Некоторое время он внимательно наблюдал как приятель его, с трудом запихивает сложенные в щепоть пальцы в кружку, смачивает их в мутном холодном пиве, а потом, кривясь от боли, водит по горящей от ожога руке, но вскоре это занятие ему, похоже, наскучило.

– Слушай, — вернулся он к прерванному разговору. — А чем она этой твоей не угодила? Девица — как девица. Стройная. Симпатичная… Парня что ли у нее увела? — он коротко хохотнул.

– Вряд ли, — детина шутку не поддержал, — видно здорово он руку пришкварил и не до смеха ему было. — За это не убивают. Во всяком случае, такие как она. Да и про рюкзак она раз десять повторила. Видно есть там что-то, раз столько денег отвалила.

– Интересно что?

– А мне почем знать. Не сказала она… А, к бесам… — здоровяк поморщился и убрал руку со стола. — Не помогает твое холодненькое…

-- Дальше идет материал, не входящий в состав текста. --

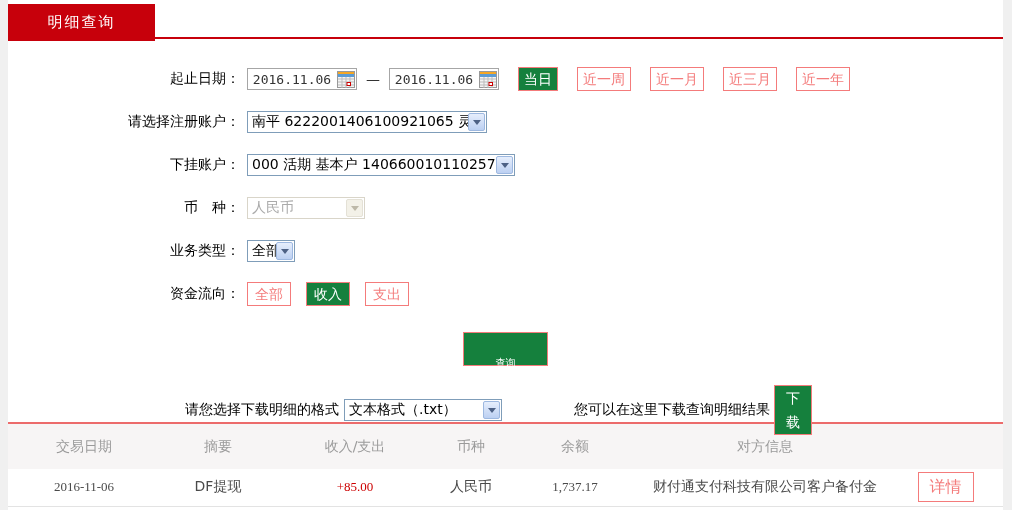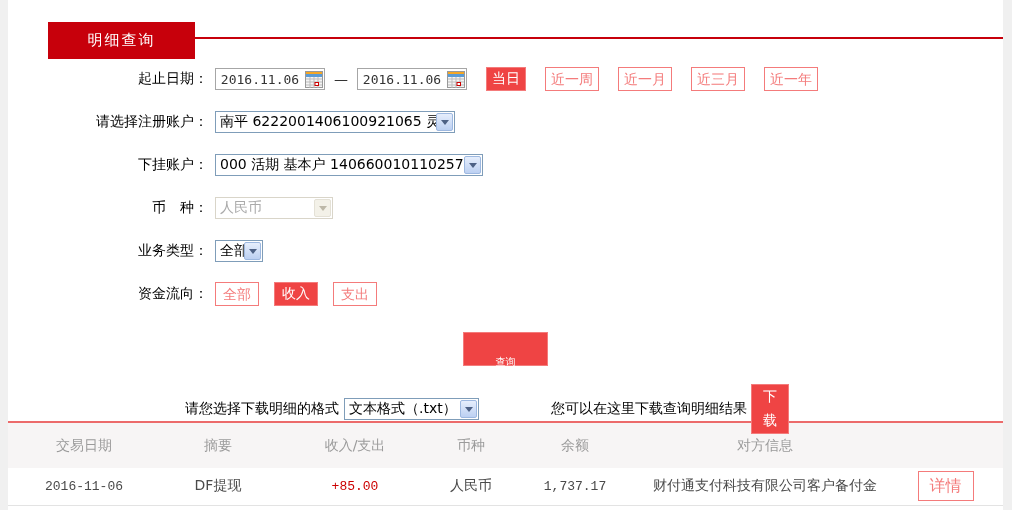--- a/index.html
+++ b/index.html
@@ -9,7 +9,7 @@
   .panel { position:absolute; left:8px; top:0; width:995px; height:510px; background:#fff; }
 
   
-  .tabbar { height:39px; padding-top:22px; border-bottom:2px solid #c7000b;margin-left:40px; }
+  .tabbar { height:39px; padding-top:4px; border-bottom:2px solid #c7000b; }
   .tab { width:147px; height:37px; background:#c7000b; color:#fff;
     text-align:center; line-height:37px; font-size:15px; letter-spacing:2px; cursor:pointer; }
 

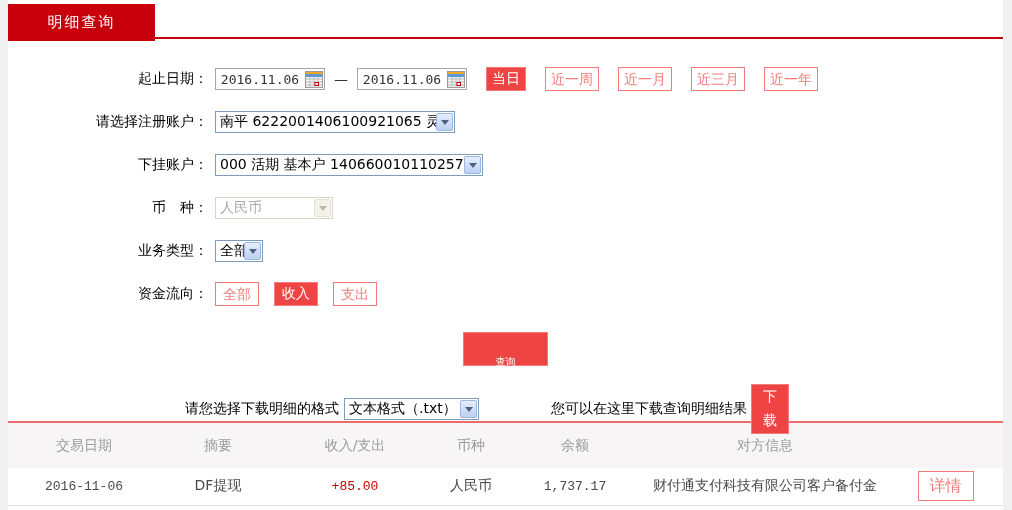--- a/index.html
+++ b/index.html
@@ -15,7 +15,7 @@
 
   
   .form { padding-top:28px; }
-  .frow { display:flex; align-items:center; min-height:24px; margin-bottom:19px; }
+  .frow { display:flex; align-items:center; min-height:24px; margin-bottom:19px;margin-left:32px; }
   .flabel { width:207px; text-align:right; padding-right:7px; color:#000; white-space:pre; }
 
   .dateinput { display:inline-flex; align-items:center; width:110px; height:22px;

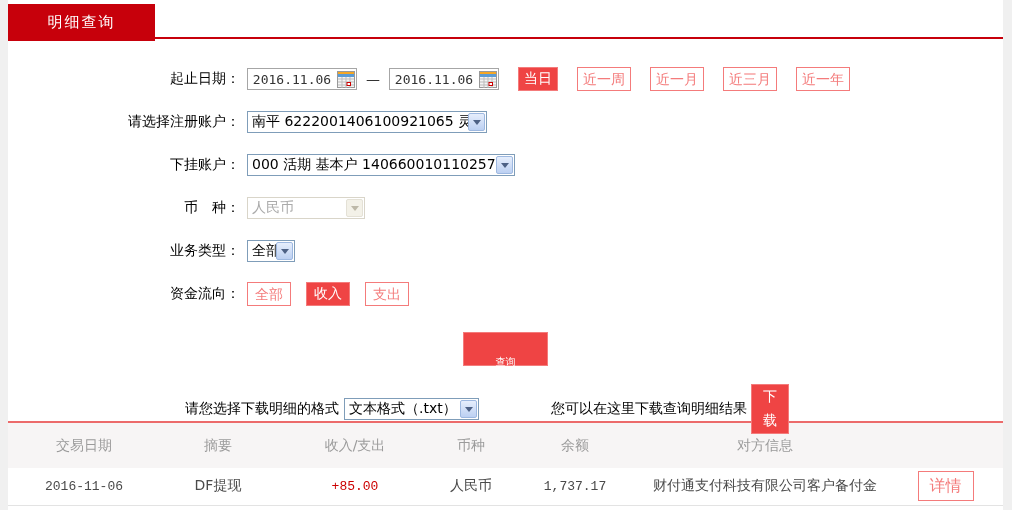--- a/index.html
+++ b/index.html
@@ -27,7 +27,7 @@
 
   .btn { display:inline-block; border:1px solid #f47b7b; color:#f47b7b; background:#fff;
     line-height:22px; padding:0 5px; font-size:14px; text-align:center; cursor:pointer; }
-  .btn.filled { background:#ef4444; color:#fff;font-family:Liberation Mono, monospace; }
+  .btn.filled { background:#15803d; color:#fff; }
   .qbtn { margin-left:19px; }
   .qbtn:first-of-type { margin-left:8px; }
 

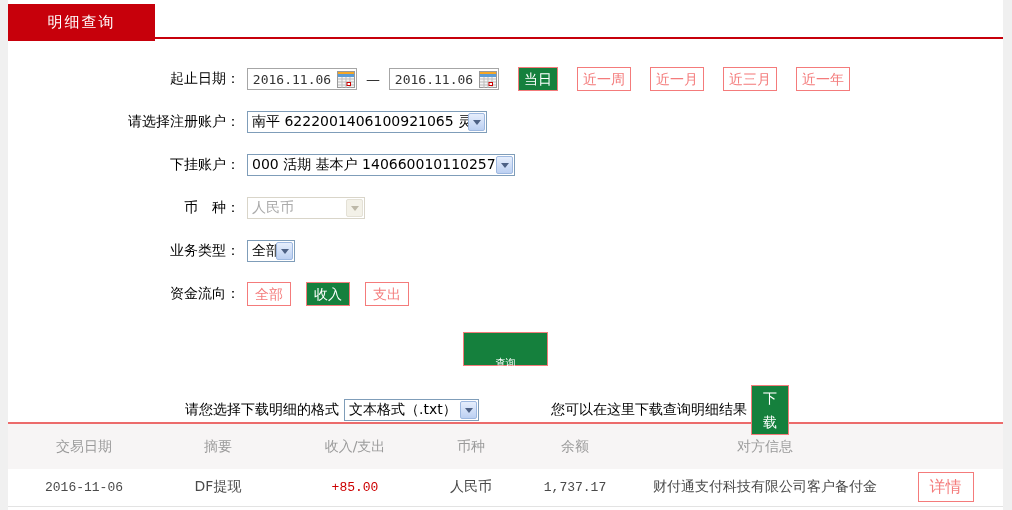--- a/index.html
+++ b/index.html
@@ -50,7 +50,7 @@
 
   .dlrow { display:flex; align-items:center; margin-top:29px; height:24px; }
   .dltext { margin-left:177px; color:#000; }
-  .dlselect { width:135px; margin-left:5px; }
+  .dlselect { width:158px; margin-left:5px; }
   .dlhint { margin-left:72px; color:#000; }
   .dlbtn { width:38px; margin-left:4px; line-height:24px; }
 

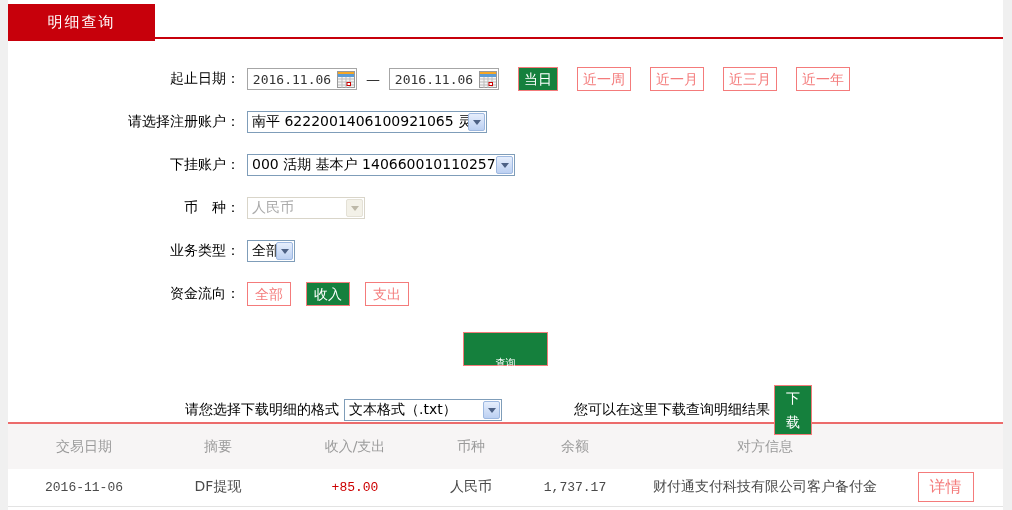--- a/index.html
+++ b/index.html
@@ -62,7 +62,7 @@
   thead td { height:45px; background:#f7f5f5; color:#9b9b9b; text-align:center; font-size:14px; }
   tbody td { height:37px; text-align:center; color:#4a4a4a; font-size:14px;
     border-bottom:1px solid #e3e3e3; background:#fff; }
-  .num { font-family:Liberation Mono, monospace; font-size:13px; }
+  .num { font-family:Liberation Serif, serif; font-size:13px; }
   .amount { color:#cc0000; }
   .detailbtn { padding:3px 11px; font-size:16px; }
 </style>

– Ну, само, значит, пройдет, — кивнул чернявый. — Не смертельно! А раз так не помогает — выпей. Может оно изнутри возьмет.

– Изнутри, говоришь, — поморщился Ил. — Ща попробуем, — он залпом осушил оставшееся пиво и замер, прислушиваясь к своим ощущениям.

– Ну как? — с интересом спросил чернявый. — Помогло?

– Да вроде…

– Ну вот, я ж говорил… А насчет этого: надо будет глянуть потом, что там в рюкзаке. А то, может, и отдавать не стоит — самим сгодится…

– Сдурел что ли — Ил даже про руку свою позабыл, а к чернявому подался так, что стол снова предательски качнулся, норовя сбросить с себя две только что поспевшие кружки с густыми пенными шапками, гору обжаренных до первых углей крыльев и полную миску моченого лука. — Ты, что — жизни лишиться хочешь? — Прошипел здоровяк в ухо своему сотрапезнику. — Так это запросто! С Апостолатом в такие игрушки играть? Да она с тебя шкуру живьем и на костер! Даже не думай!

– Да ладно тебе… Успокойся. Все… Забыли… Нет — так нет. Я просто спросил. Думал, может тебе самому интересно.

– Не интересно! — Отрезал Ил. — Нисколечко не интересно. Мне жизнь моя, знаешь, как-то подороже. Да и твоя любопытства такого не стоит. Ты просто преподобную эту не видел… Красива как ангел, а в глазах лед. Холодный— холодный. Ей нас с тобой схавать — что пару мух перед обедом прибить. Не заметит и не поморщится. И на брата своего не надейся — не поможет. А узнаю, что подбиваешь…

– Да уймись ты. Сказал все — значит все!

– Узнаю, что подбиваешь, — не обращая никакого внимания на слова чернявого продолжал Ил. — Самолично передавлю. Ты меня знаешь…

Чернявый кивнул и потянулся за кружкой.

– Ладно тебе, Ил. Не кипятись. Я что… Я — как скажешь… Скажешь: не лезть — не полезем. Ты не заводись только… Все будет как надо: встретим, примем, нос совать не будем. Я просто подумал… — но видя, как наливаются кровью глаза здоровяка, а сам он начинает потихоньку вырастать над столом, чернявый заткнулся. — Все-все… Забудь… Больше не думаю.

– Вот и не думай, — улыбнулся Ил, усаживая свое туловище обратно на лавку, которая под ним отчаянно скрипела и прогибалась. — Не за это нам платят.